::: MATERIAL PROVIDED

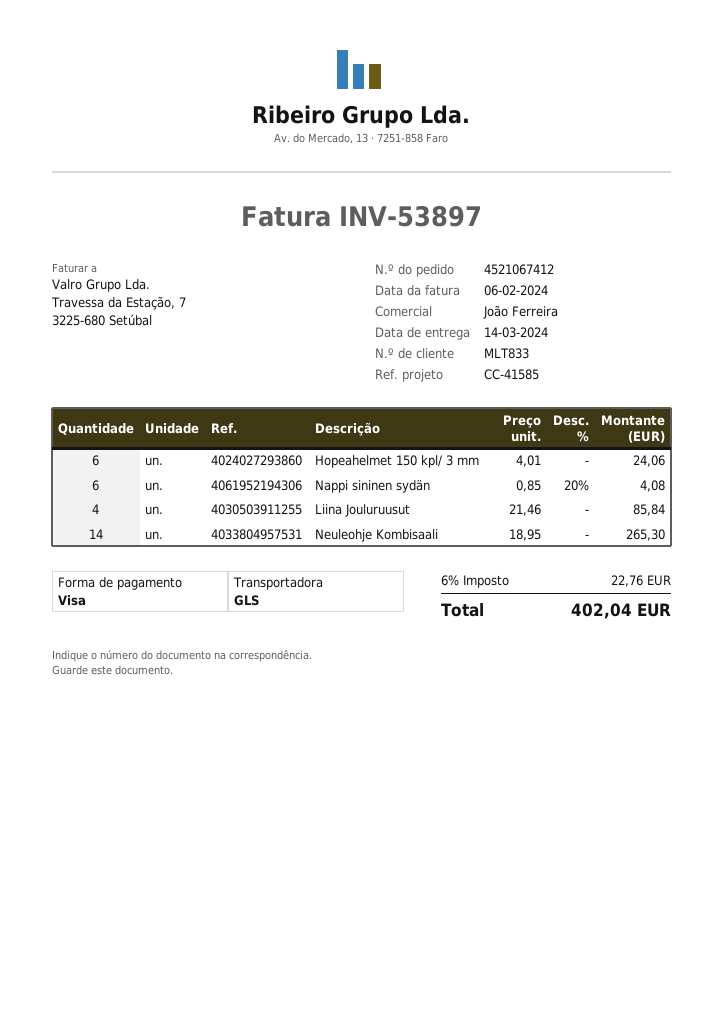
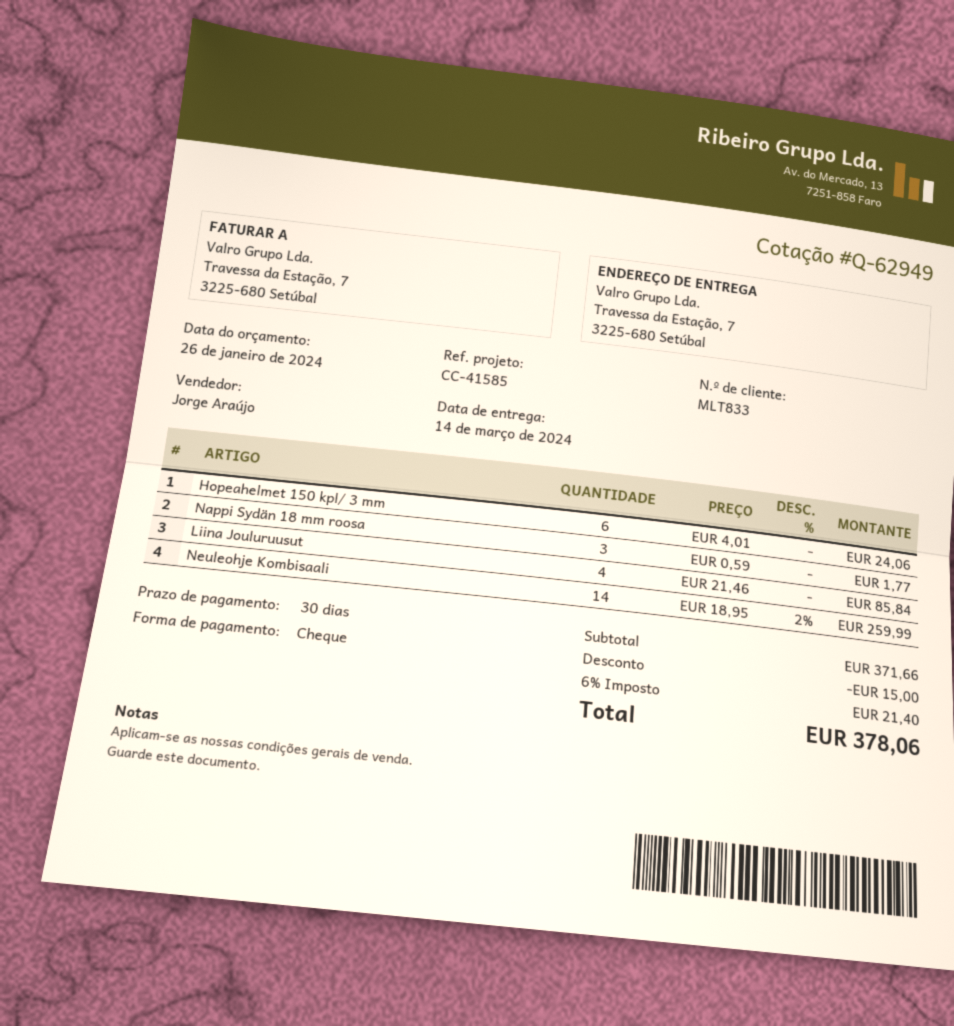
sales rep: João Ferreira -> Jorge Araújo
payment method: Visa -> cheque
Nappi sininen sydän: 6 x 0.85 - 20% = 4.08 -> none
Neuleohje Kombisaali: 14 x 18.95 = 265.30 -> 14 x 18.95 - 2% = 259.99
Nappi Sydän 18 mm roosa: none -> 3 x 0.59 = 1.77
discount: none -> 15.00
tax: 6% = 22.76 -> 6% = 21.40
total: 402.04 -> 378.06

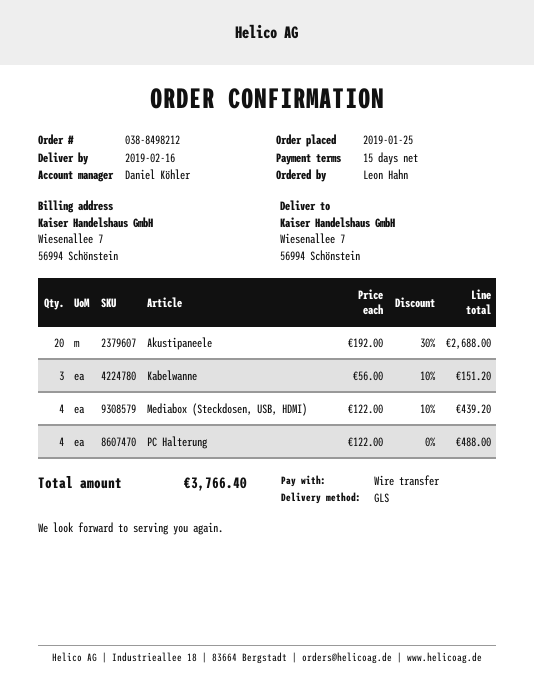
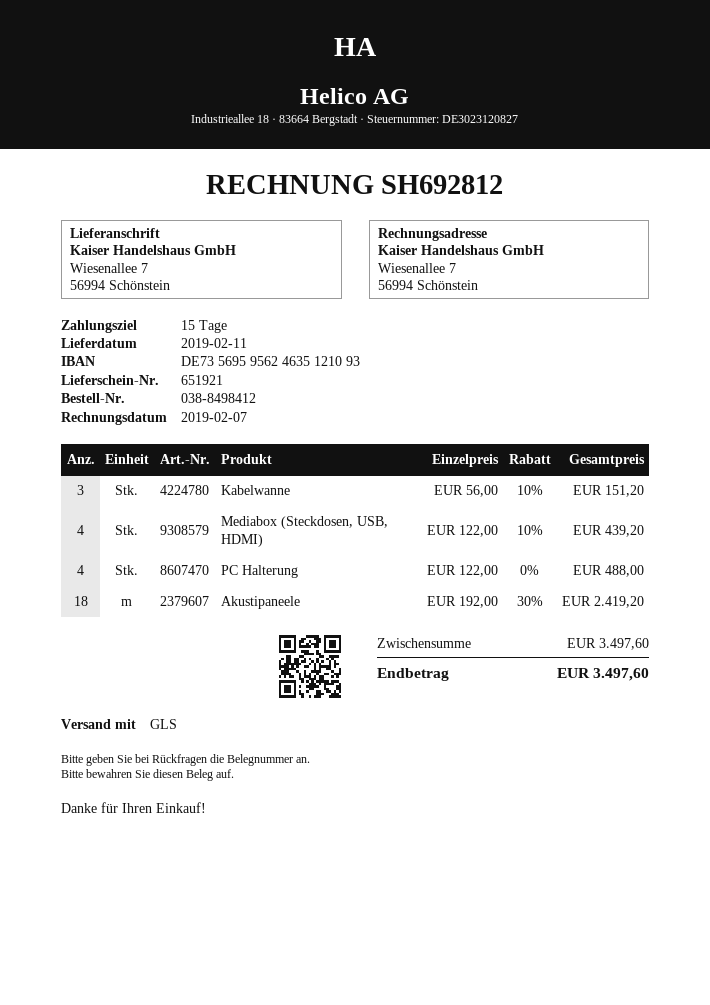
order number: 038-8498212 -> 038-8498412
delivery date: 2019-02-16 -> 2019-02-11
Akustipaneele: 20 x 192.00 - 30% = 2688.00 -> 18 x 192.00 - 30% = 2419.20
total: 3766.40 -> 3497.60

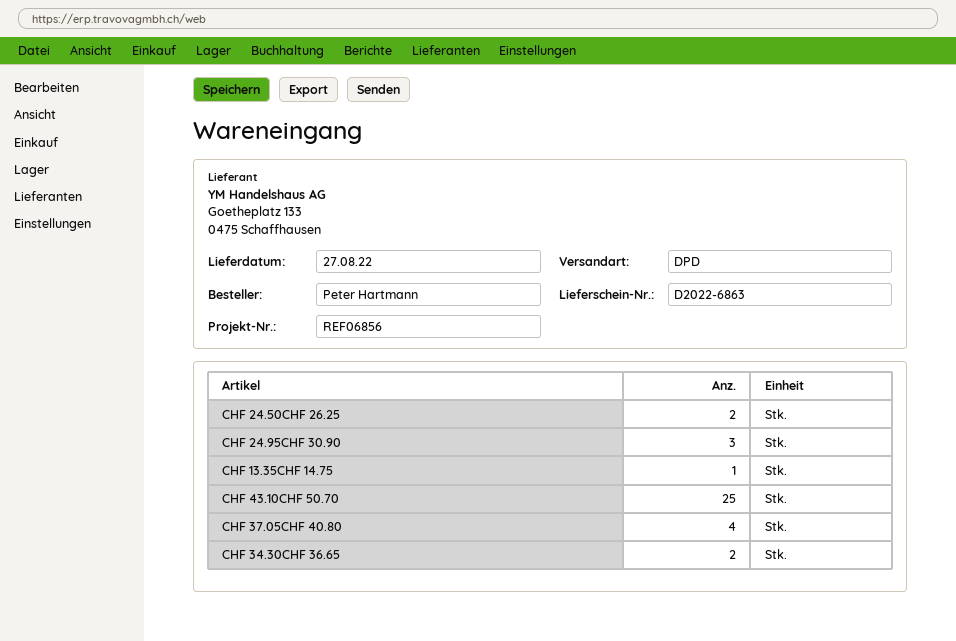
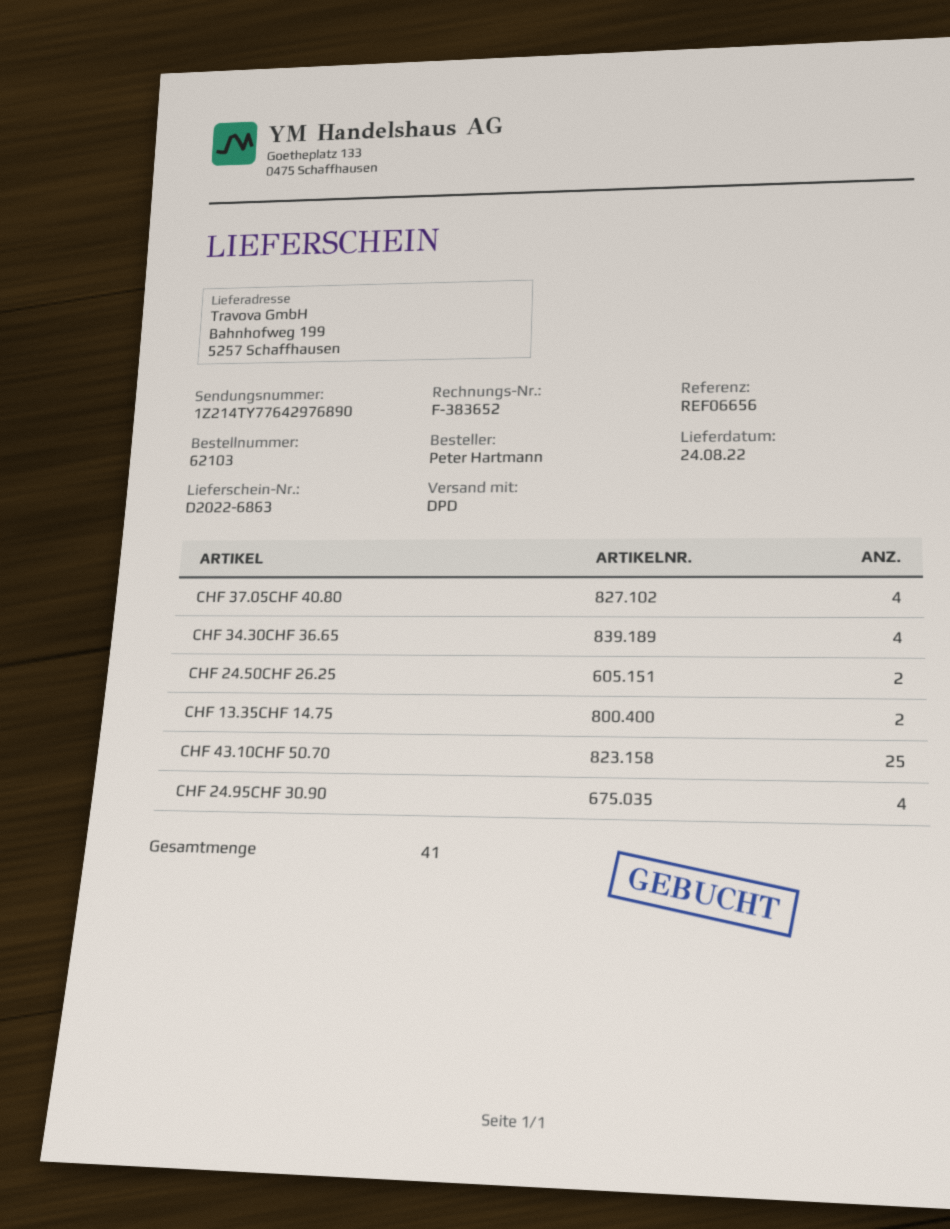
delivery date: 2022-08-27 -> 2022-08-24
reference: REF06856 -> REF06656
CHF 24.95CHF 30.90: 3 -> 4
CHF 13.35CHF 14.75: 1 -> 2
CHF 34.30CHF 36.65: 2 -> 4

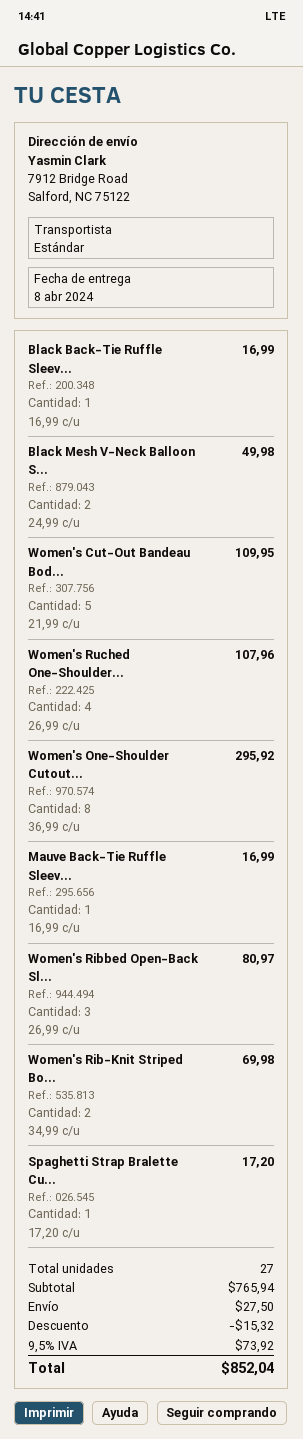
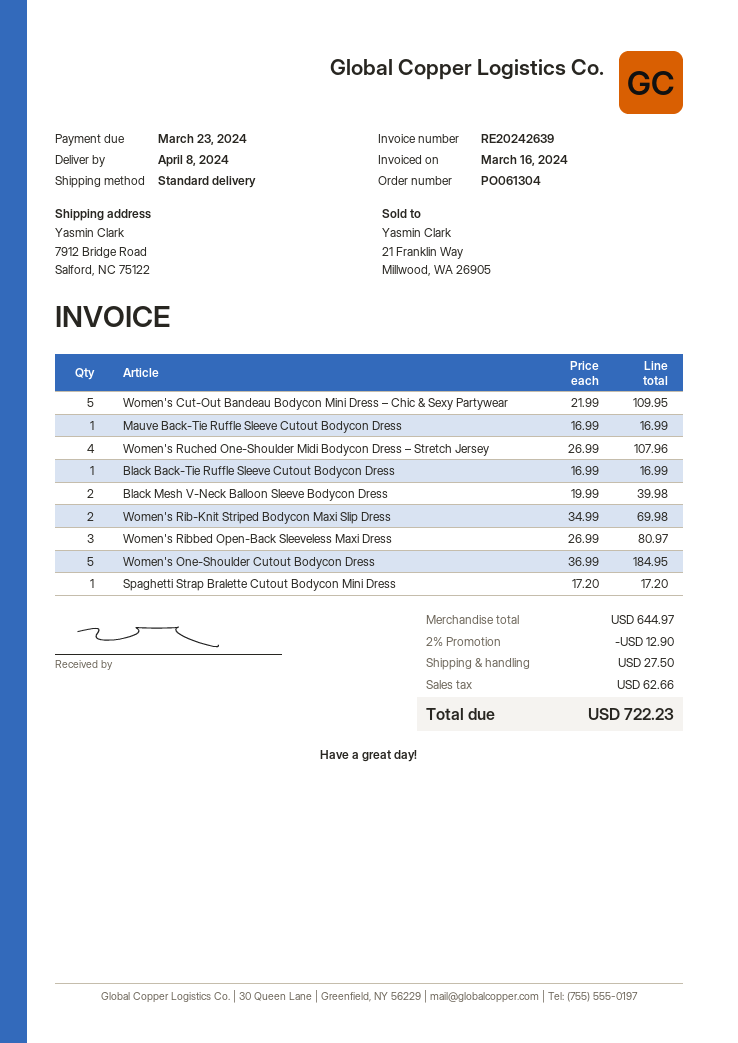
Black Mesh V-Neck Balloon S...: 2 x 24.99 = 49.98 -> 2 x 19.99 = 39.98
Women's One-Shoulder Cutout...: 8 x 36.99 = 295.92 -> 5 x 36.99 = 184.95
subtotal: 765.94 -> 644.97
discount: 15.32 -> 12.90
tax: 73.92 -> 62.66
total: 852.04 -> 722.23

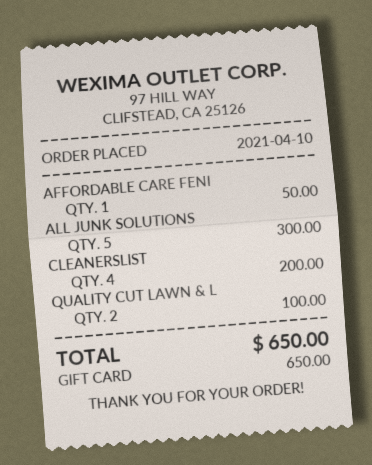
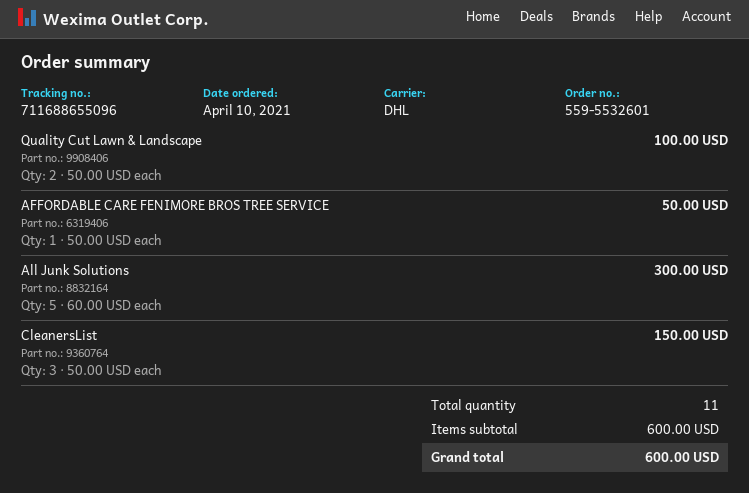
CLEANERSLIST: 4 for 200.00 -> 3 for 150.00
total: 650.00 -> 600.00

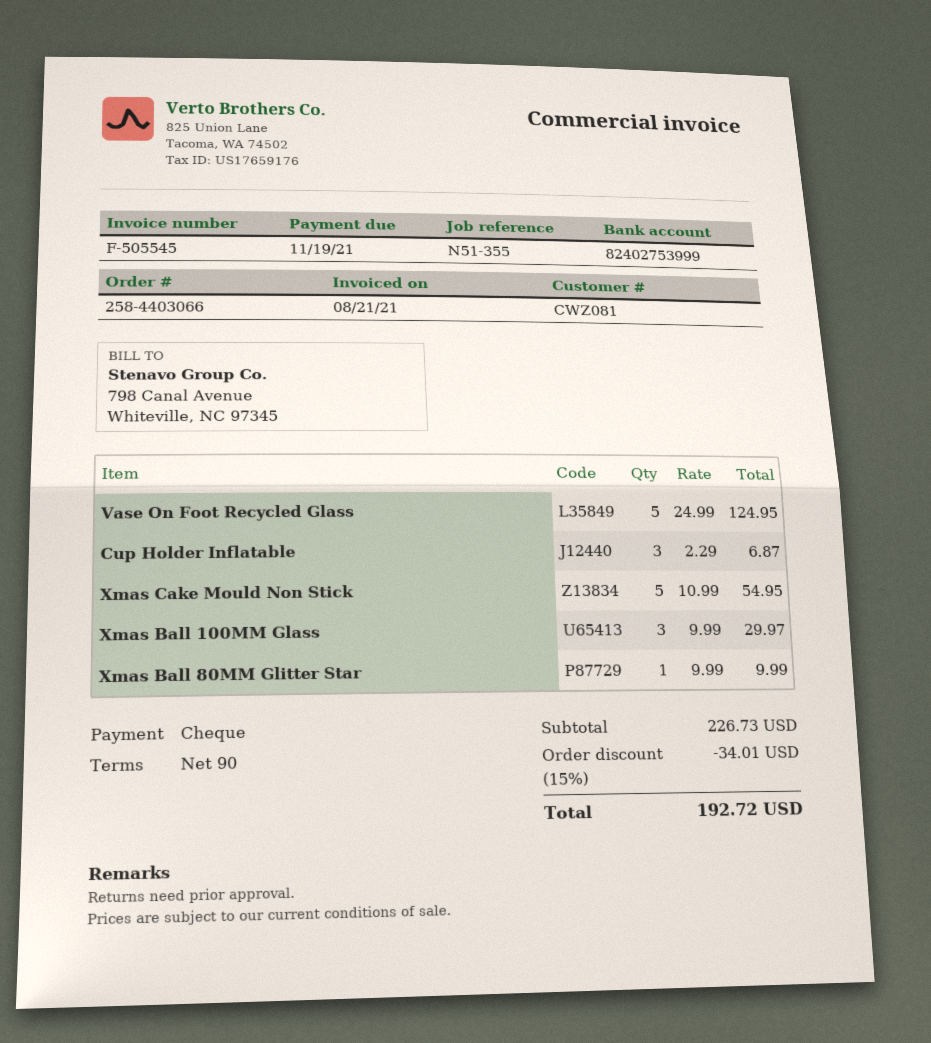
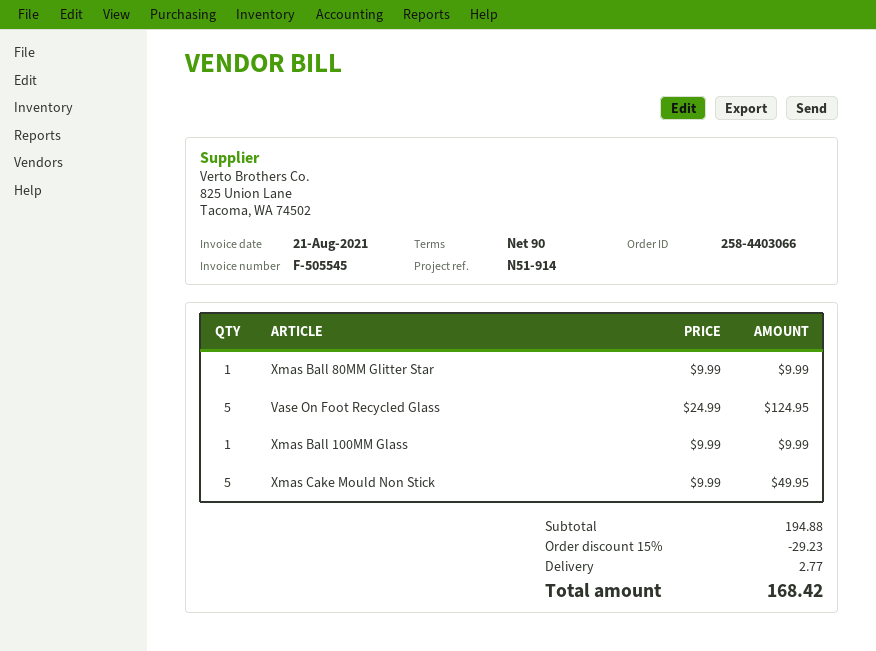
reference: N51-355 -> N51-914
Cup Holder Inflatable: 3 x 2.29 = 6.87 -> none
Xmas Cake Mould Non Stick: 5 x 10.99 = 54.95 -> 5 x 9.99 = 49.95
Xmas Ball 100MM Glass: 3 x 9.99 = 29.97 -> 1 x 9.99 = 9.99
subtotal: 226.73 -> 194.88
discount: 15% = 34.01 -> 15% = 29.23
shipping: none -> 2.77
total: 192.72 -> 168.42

::::::

■ EXERCISE OBJECTIVE
Each record above must be set down again unchanged, with its pictures left out.

■ ANSWER BOX
sales rep: João Ferreira -> Jorge Araújo
payment method: Visa -> cheque
Nappi sininen sydän: 6 x 0.85 - 20% = 4.08 -> none
Neuleohje Kombisaali: 14 x 18.95 = 265.30 -> 14 x 18.95 - 2% = 259.99
Nappi Sydän 18 mm roosa: none -> 3 x 0.59 = 1.77
discount: none -> 15.00
tax: 6% = 22.76 -> 6% = 21.40
total: 402.04 -> 378.06

order number: 038-8498212 -> 038-8498412
delivery date: 2019-02-16 -> 2019-02-11
Akustipaneele: 20 x 192.00 - 30% = 2688.00 -> 18 x 192.00 - 30% = 2419.20
total: 3766.40 -> 3497.60

delivery date: 2022-08-27 -> 2022-08-24
reference: REF06856 -> REF06656
CHF 24.95CHF 30.90: 3 -> 4
CHF 13.35CHF 14.75: 1 -> 2
CHF 34.30CHF 36.65: 2 -> 4

Black Mesh V-Neck Balloon S...: 2 x 24.99 = 49.98 -> 2 x 19.99 = 39.98
Women's One-Shoulder Cutout...: 8 x 36.99 = 295.92 -> 5 x 36.99 = 184.95
subtotal: 765.94 -> 644.97
discount: 15.32 -> 12.90
tax: 73.92 -> 62.66
total: 852.04 -> 722.23

CLEANERSLIST: 4 for 200.00 -> 3 for 150.00
total: 650.00 -> 600.00

reference: N51-355 -> N51-914
Cup Holder Inflatable: 3 x 2.29 = 6.87 -> none
Xmas Cake Mould Non Stick: 5 x 10.99 = 54.95 -> 5 x 9.99 = 49.95
Xmas Ball 100MM Glass: 3 x 9.99 = 29.97 -> 1 x 9.99 = 9.99
subtotal: 226.73 -> 194.88
discount: 15% = 34.01 -> 15% = 29.23
shipping: none -> 2.77
total: 192.72 -> 168.42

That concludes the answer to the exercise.